Dataset excerpts:
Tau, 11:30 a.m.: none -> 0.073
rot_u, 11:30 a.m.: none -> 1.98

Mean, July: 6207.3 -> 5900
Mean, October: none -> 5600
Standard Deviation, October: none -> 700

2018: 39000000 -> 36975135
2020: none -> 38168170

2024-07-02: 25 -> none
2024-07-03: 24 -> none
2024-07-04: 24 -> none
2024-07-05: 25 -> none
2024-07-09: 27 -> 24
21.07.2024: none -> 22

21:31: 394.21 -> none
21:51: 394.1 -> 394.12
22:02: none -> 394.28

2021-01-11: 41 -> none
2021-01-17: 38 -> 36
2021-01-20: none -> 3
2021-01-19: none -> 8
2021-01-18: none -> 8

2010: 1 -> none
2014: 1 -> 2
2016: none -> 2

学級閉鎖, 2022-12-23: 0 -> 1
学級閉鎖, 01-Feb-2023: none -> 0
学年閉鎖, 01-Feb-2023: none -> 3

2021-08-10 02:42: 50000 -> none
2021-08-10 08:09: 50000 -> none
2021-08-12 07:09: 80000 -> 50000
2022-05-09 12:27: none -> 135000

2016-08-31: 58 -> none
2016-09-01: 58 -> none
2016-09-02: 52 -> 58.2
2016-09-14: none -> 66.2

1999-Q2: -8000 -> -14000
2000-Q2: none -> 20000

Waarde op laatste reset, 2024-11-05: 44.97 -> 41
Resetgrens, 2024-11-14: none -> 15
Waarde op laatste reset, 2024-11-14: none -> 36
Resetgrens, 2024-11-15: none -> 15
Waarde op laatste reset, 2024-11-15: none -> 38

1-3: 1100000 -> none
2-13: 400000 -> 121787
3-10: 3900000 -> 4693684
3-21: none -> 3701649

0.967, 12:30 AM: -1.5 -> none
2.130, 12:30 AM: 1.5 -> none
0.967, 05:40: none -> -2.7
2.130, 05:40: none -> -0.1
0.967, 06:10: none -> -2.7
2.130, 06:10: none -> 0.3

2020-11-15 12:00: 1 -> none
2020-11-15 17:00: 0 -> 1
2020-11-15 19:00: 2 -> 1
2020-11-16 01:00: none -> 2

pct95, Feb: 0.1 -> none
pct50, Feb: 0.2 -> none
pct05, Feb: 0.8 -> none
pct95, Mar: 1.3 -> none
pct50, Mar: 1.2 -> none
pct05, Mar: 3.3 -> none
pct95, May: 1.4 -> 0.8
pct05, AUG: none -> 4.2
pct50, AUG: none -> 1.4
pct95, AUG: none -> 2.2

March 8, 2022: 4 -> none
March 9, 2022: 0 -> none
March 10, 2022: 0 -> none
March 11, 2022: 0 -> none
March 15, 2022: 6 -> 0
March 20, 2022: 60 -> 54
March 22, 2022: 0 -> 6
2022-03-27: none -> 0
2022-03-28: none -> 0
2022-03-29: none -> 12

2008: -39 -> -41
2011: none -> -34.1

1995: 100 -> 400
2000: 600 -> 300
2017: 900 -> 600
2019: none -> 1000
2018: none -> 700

Exercise goal:
Send back the complete set of entries, exactly as shown above.

Exercise response:
Tau, 11:30 a.m.: none -> 0.073
rot_u, 11:30 a.m.: none -> 1.98

Mean, July: 6207.3 -> 5900
Mean, October: none -> 5600
Standard Deviation, October: none -> 700

2018: 39000000 -> 36975135
2020: none -> 38168170

2024-07-02: 25 -> none
2024-07-03: 24 -> none
2024-07-04: 24 -> none
2024-07-05: 25 -> none
2024-07-09: 27 -> 24
21.07.2024: none -> 22

21:31: 394.21 -> none
21:51: 394.1 -> 394.12
22:02: none -> 394.28

2021-01-11: 41 -> none
2021-01-17: 38 -> 36
2021-01-20: none -> 3
2021-01-19: none -> 8
2021-01-18: none -> 8

2010: 1 -> none
2014: 1 -> 2
2016: none -> 2

学級閉鎖, 2022-12-23: 0 -> 1
学級閉鎖, 01-Feb-2023: none -> 0
学年閉鎖, 01-Feb-2023: none -> 3

2021-08-10 02:42: 50000 -> none
2021-08-10 08:09: 50000 -> none
2021-08-12 07:09: 80000 -> 50000
2022-05-09 12:27: none -> 135000

2016-08-31: 58 -> none
2016-09-01: 58 -> none
2016-09-02: 52 -> 58.2
2016-09-14: none -> 66.2

1999-Q2: -8000 -> -14000
2000-Q2: none -> 20000

Waarde op laatste reset, 2024-11-05: 44.97 -> 41
Resetgrens, 2024-11-14: none -> 15
Waarde op laatste reset, 2024-11-14: none -> 36
Resetgrens, 2024-11-15: none -> 15
Waarde op laatste reset, 2024-11-15: none -> 38

1-3: 1100000 -> none
2-13: 400000 -> 121787
3-10: 3900000 -> 4693684
3-21: none -> 3701649

0.967, 12:30 AM: -1.5 -> none
2.130, 12:30 AM: 1.5 -> none
0.967, 05:40: none -> -2.7
2.130, 05:40: none -> -0.1
0.967, 06:10: none -> -2.7
2.130, 06:10: none -> 0.3

2020-11-15 12:00: 1 -> none
2020-11-15 17:00: 0 -> 1
2020-11-15 19:00: 2 -> 1
2020-11-16 01:00: none -> 2

pct95, Feb: 0.1 -> none
pct50, Feb: 0.2 -> none
pct05, Feb: 0.8 -> none
pct95, Mar: 1.3 -> none
pct50, Mar: 1.2 -> none
pct05, Mar: 3.3 -> none
pct95, May: 1.4 -> 0.8
pct05, AUG: none -> 4.2
pct50, AUG: none -> 1.4
pct95, AUG: none -> 2.2

March 8, 2022: 4 -> none
March 9, 2022: 0 -> none
March 10, 2022: 0 -> none
March 11, 2022: 0 -> none
March 15, 2022: 6 -> 0
March 20, 2022: 60 -> 54
March 22, 2022: 0 -> 6
2022-03-27: none -> 0
2022-03-28: none -> 0
2022-03-29: none -> 12

2008: -39 -> -41
2011: none -> -34.1

1995: 100 -> 400
2000: 600 -> 300
2017: 900 -> 600
2019: none -> 1000
2018: none -> 700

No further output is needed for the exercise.